Abstract: The performance of a novel cross-linked magnetic chitosan(TTG-MCTS),which is coated with magnetic fluids and cross-linked with glutaraldehyde and thiourea,is investigated for the adsorption of U(Ⅵ) from aqueous solutions. Infrared spectra of chitosan before and after modification show that the coating is successful and the cross-linking process is effective. The energy dispersive spectroscopy（EDS） analysis before and after adsorption indicates that U(Ⅵ) is adsorbed successfully onto the TTG-MCTS. The influences of the pH of solution,the initial concentration of U(Ⅵ) ions and the contact time on the adsorption amounts are discussed,and appropriate process conditions for the adsorption of U(Ⅵ) are obtained. Experimental equilibrium data are obtained and modeled using classical Freundlich and Langmuir adsorption isotherms. The data fits to the Langmuir isotherm better,and the uptake of U(Ⅵ) is 161.3 mg·g^-1. Two simplified models including pseudo-first order and pseudo-second order equations are selected to follow the adsorption process. The experimental data for the kinetics of adsorption are correlated well with the pseudo-second order equation.

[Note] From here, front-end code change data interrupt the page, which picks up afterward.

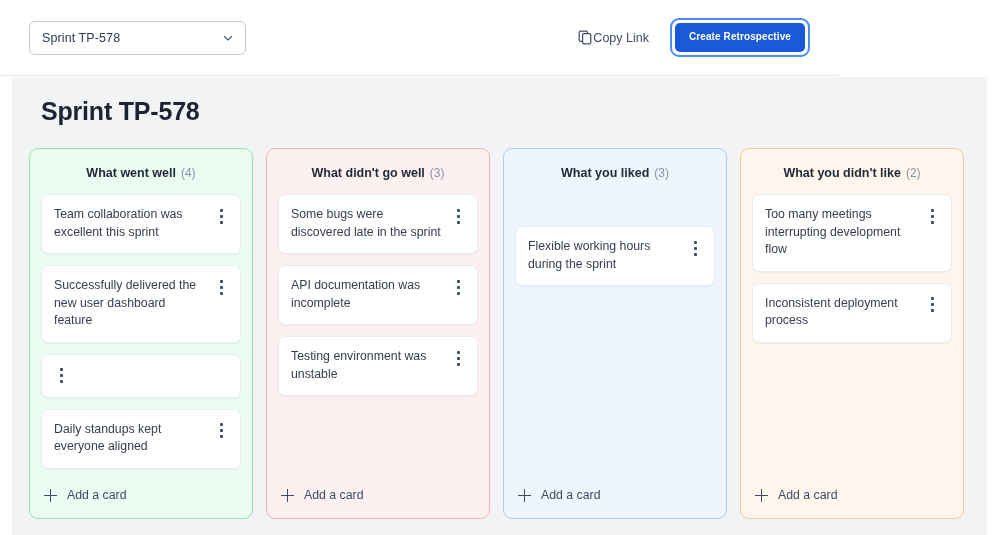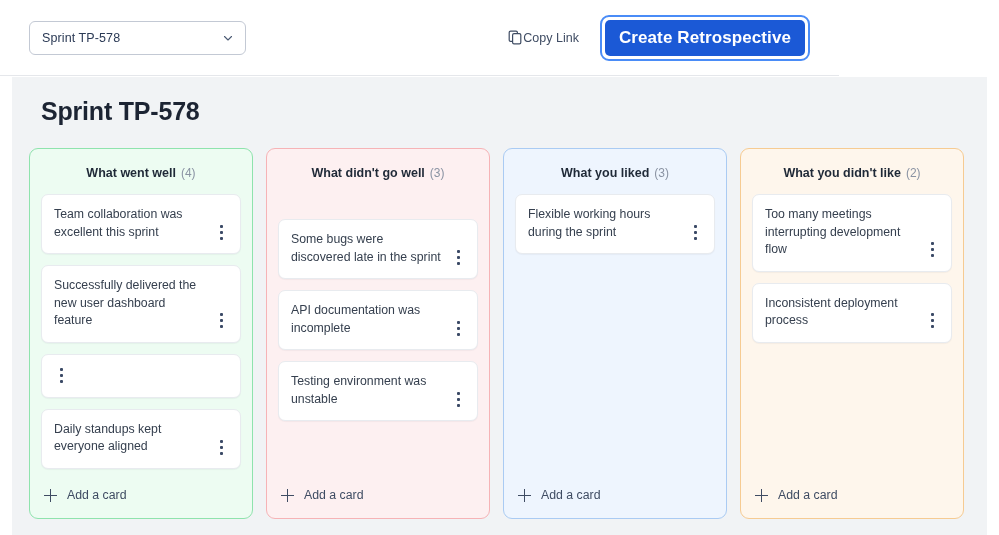--- a/index.html
+++ b/index.html
@@ -62,7 +62,7 @@
     background: #1b59d6;
     color: #ffffff;
     font-family: "Liberation Sans", sans-serif;
-    font-size: 17px;
+    font-size: 10px;
     font-weight: bold;
     border-radius: 5px;
     padding: 9px 14px 10px;

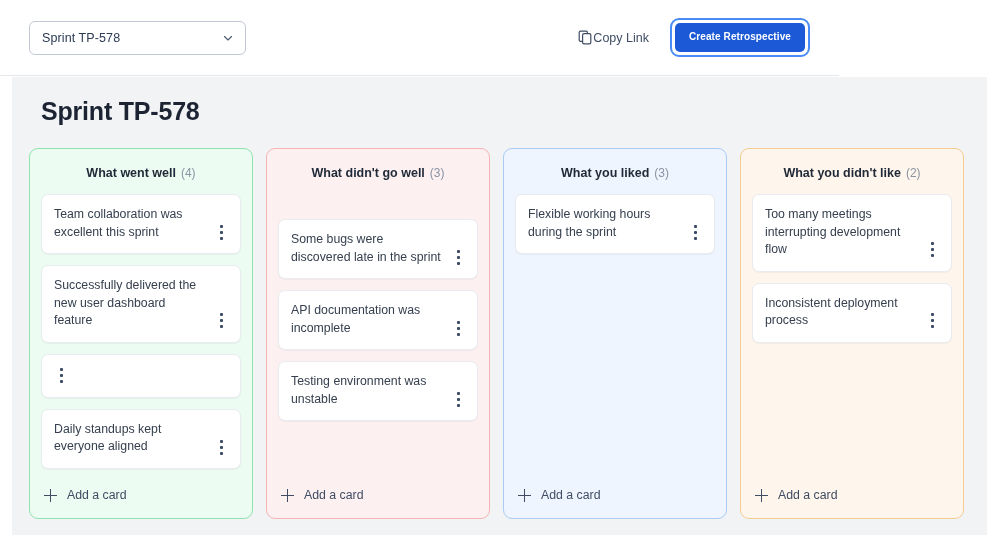--- a/index.html
+++ b/index.html
@@ -251,7 +251,7 @@
             <span>Add a card</span>
           </div>
         </div>
-        <div class="column" style="background: rgb(253, 240, 241); border-color: rgb(246, 179, 182); gap: 25px;">
+        <div class="column" style="background: rgb(253, 240, 241); border-color: rgb(246, 179, 182);">
           <div class="col-head"><span class="col-title">What didn't go well</span><span class="col-count">(3)</span></div>
           <div class="cards">
             <div class="card">

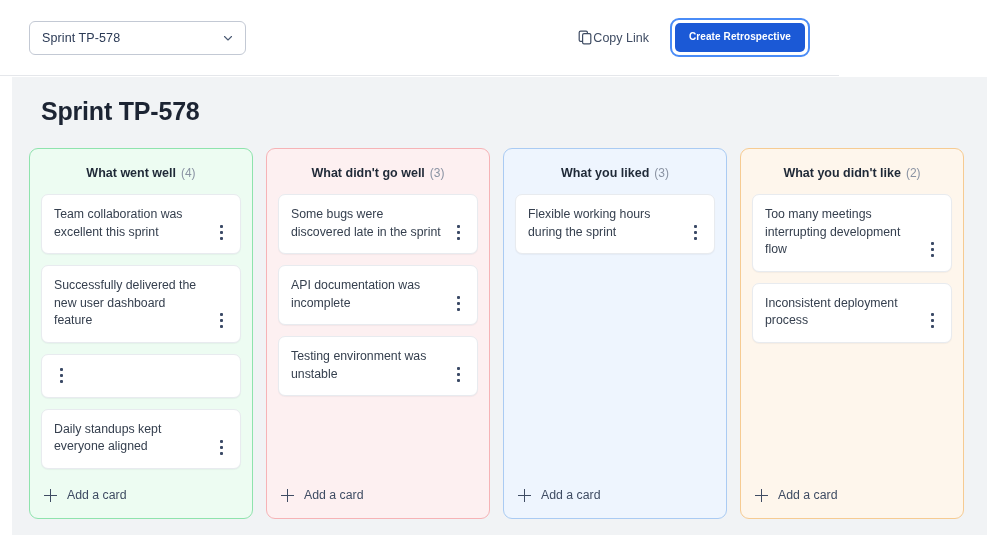--- a/index.html
+++ b/index.html
@@ -285,7 +285,7 @@
             <span>Add a card</span>
           </div>
         </div>
-        <div class="column" style="background: rgb(238, 245, 254); border-color: rgb(170, 203, 243);">
+        <div class="column" style="background: rgb(238, 245, 254); border-color: rgb(170, 203, 243); gap: 32px;">
           <div class="col-head"><span class="col-title">What you liked</span><span class="col-count">(3)</span></div>
           <div class="cards">
             <div class="card">

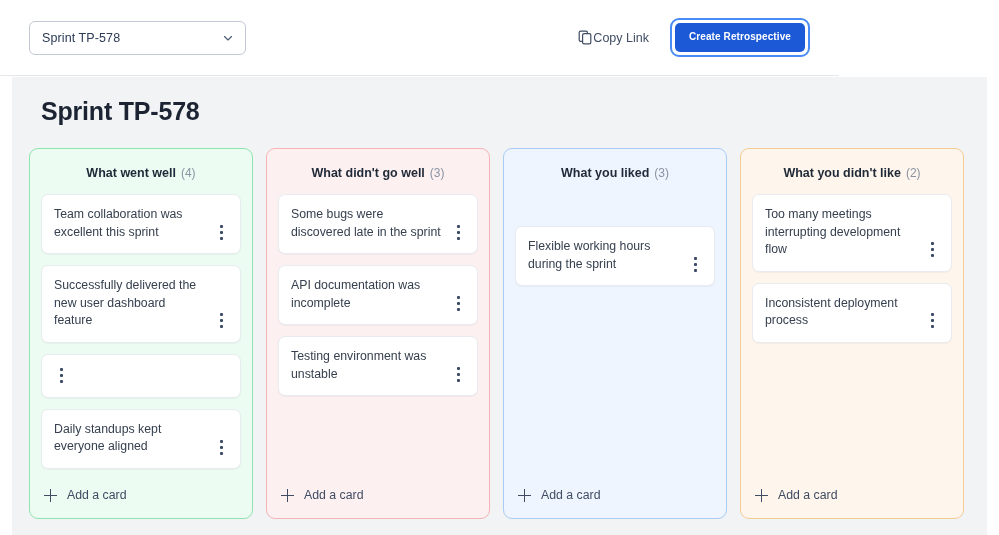--- a/index.html
+++ b/index.html
@@ -128,7 +128,7 @@
     border-radius: 7px;
     padding: 11px 12px 12px 12px;
     display: flex;
-    align-items: flex-end;
+    align-items: flex-start;
     gap: 8px;
     box-shadow: 0 1px 1px rgba(16,24,40,.04);
   }

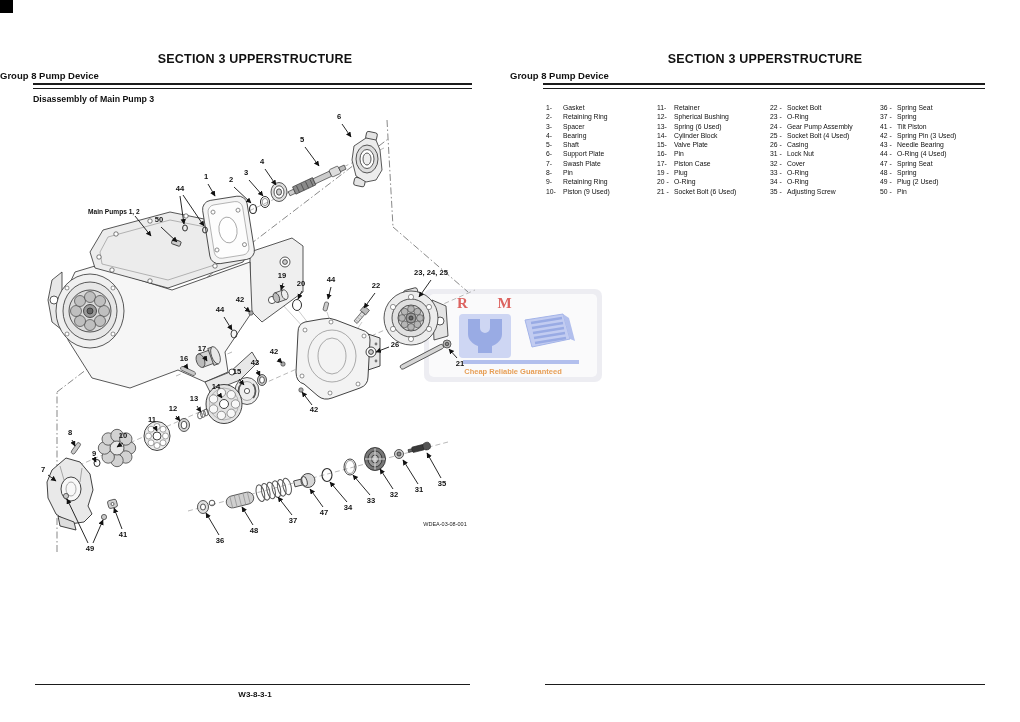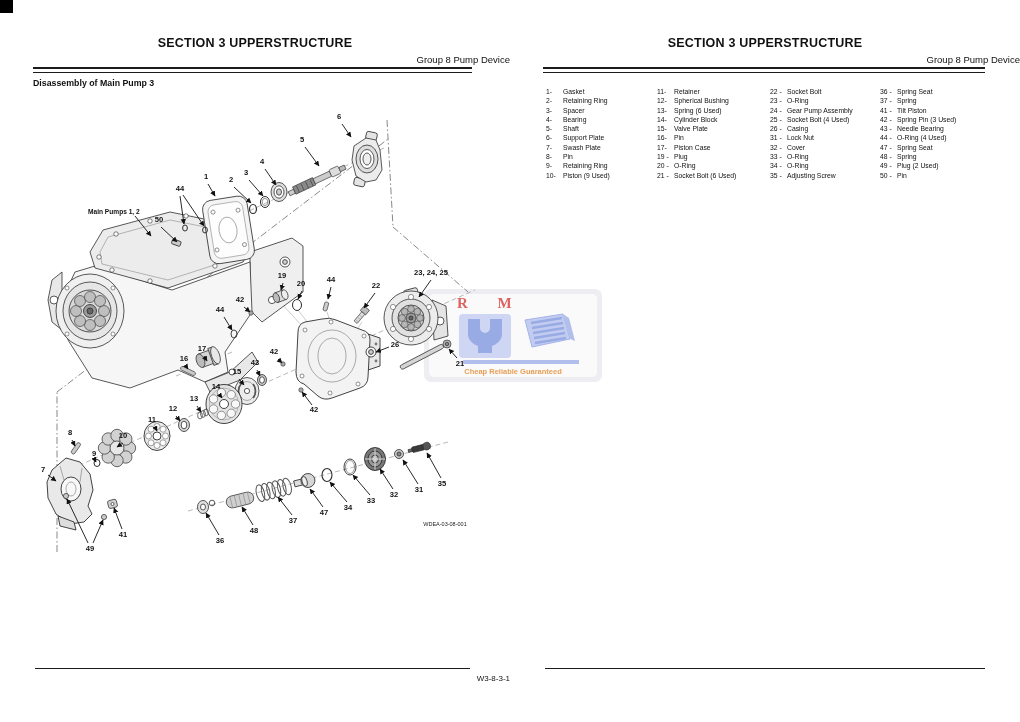--- a/index.html
+++ b/index.html
@@ -6,7 +6,7 @@
   .sheet{position:relative;width:1020px;height:722px;background:#ffffff;overflow:hidden;
          font-family:"Liberation Sans",sans-serif;color:#111;}
   .corner-mark{position:absolute;left:0;top:0;width:13px;height:13px;background:#000;}
-  .page{position:absolute;top:0;width:510px;height:673px;}
+  .page{position:absolute;top:16px;width:510px;height:673px;}
   .sec-title{position:absolute;top:36px;left:0;width:100%;text-align:center;
              font-size:12.5px;font-weight:bold;letter-spacing:.2px;}
   .grp-title{position:absolute;top:54px;left:0;width:100%;text-align:right;

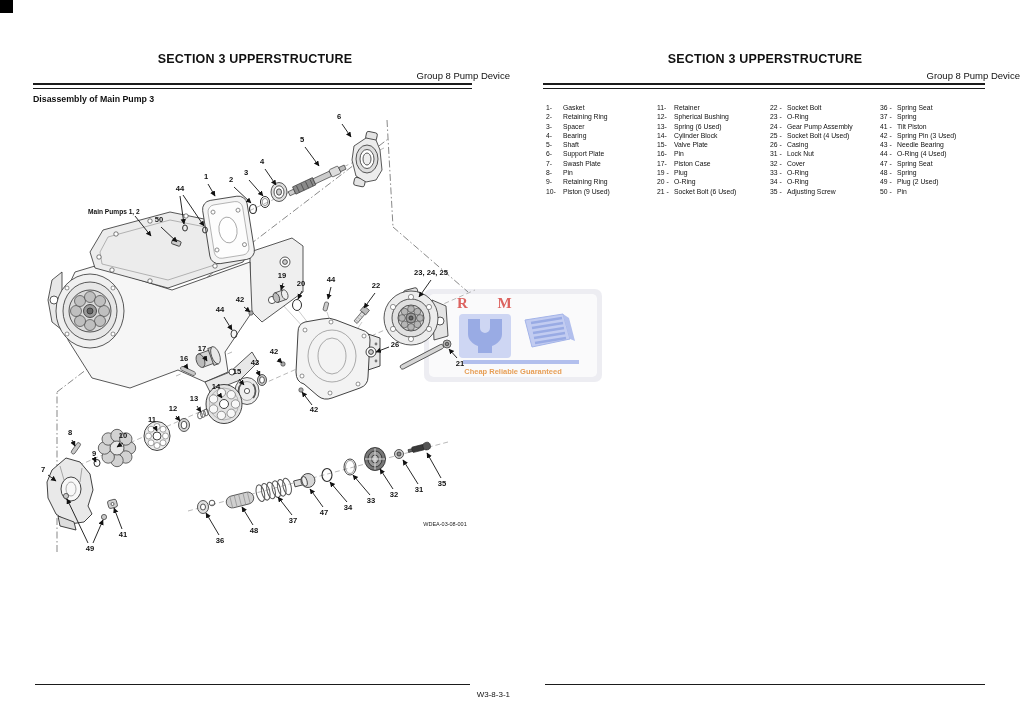--- a/index.html
+++ b/index.html
@@ -9,8 +9,8 @@
   .page{position:absolute;top:16px;width:510px;height:673px;}
   .sec-title{position:absolute;top:36px;left:0;width:100%;text-align:center;
              font-size:12.5px;font-weight:bold;letter-spacing:.2px;}
-  .grp-title{position:absolute;top:54px;left:0;width:100%;text-align:right;
-             font-size:9.5px;font-weight:normal;}
+  .grp-title{position:absolute;top:54px;left:0;width:100%;text-align:left;
+             font-size:9.5px;font-weight:bold;}
   .dbl-rule{position:absolute;top:67px;height:2.6px;
             border-top:2.2px solid #1b1b1b;border-bottom:1px solid #1b1b1b;}
   .heading{position:absolute;top:78px;left:33px;font-size:8.8px;font-weight:bold;text-align:center;}

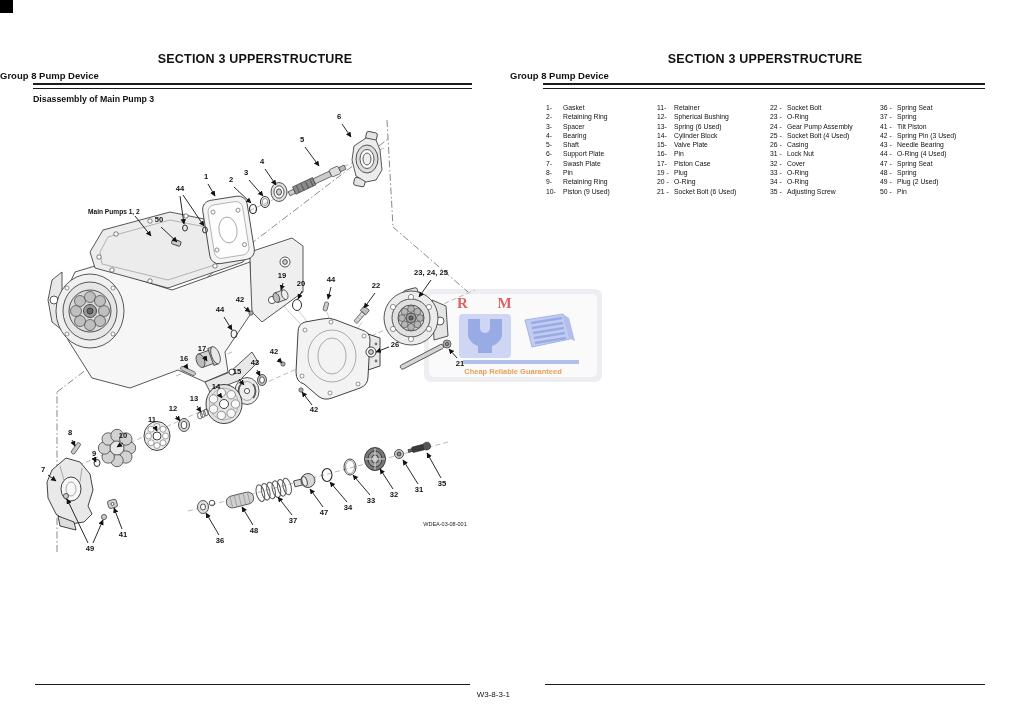--- a/index.html
+++ b/index.html
@@ -15,7 +15,7 @@
             border-top:2.2px solid #1b1b1b;border-bottom:1px solid #1b1b1b;}
   .heading{position:absolute;top:78px;left:33px;font-size:8.8px;font-weight:bold;text-align:center;}
   .footline{position:absolute;top:668px;border-top:1.4px solid #1b1b1b;}
-  .footcode{position:absolute;top:674px;left:0;width:100%;text-align:right;font-size:8px;font-weight:normal;}
+  .footcode{position:absolute;top:674px;left:0;width:100%;text-align:center;font-size:8px;font-weight:bold;}
   
   .pcol{position:absolute;top:87px;width:112px;}
   .prow{display:flex;line-height:9.3px;font-size:6.8px;white-space:nowrap;}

Key words: cross-linked magnetic chitosan, uranium, adsorption capacity, isotherms

摘要： 采用纳米Fe₃O₄作为磁流体包埋、戊二醛和硫脲进行交联壳聚糖，制备磁性交联壳聚糖（TTG-MCTS）。红外光谱（FTIR）和X射线能谱（EDS）分析结果表明，壳聚糖改性后，吸附能力得到提高，铀(Ⅵ)成功地被吸附在TTG-MCTS上。系统研究了溶液pH值、铀(Ⅵ)初始浓度及振荡时间对吸附容量的影响，继而得到最佳工艺条件。吸附过程用Langmuir等温式拟合优于用Freundlich等温式，最大吸附容量为161.3 mg·g^-1。较之拟一级动力学模型，拟二级动力学模型能更好地拟合实验数据。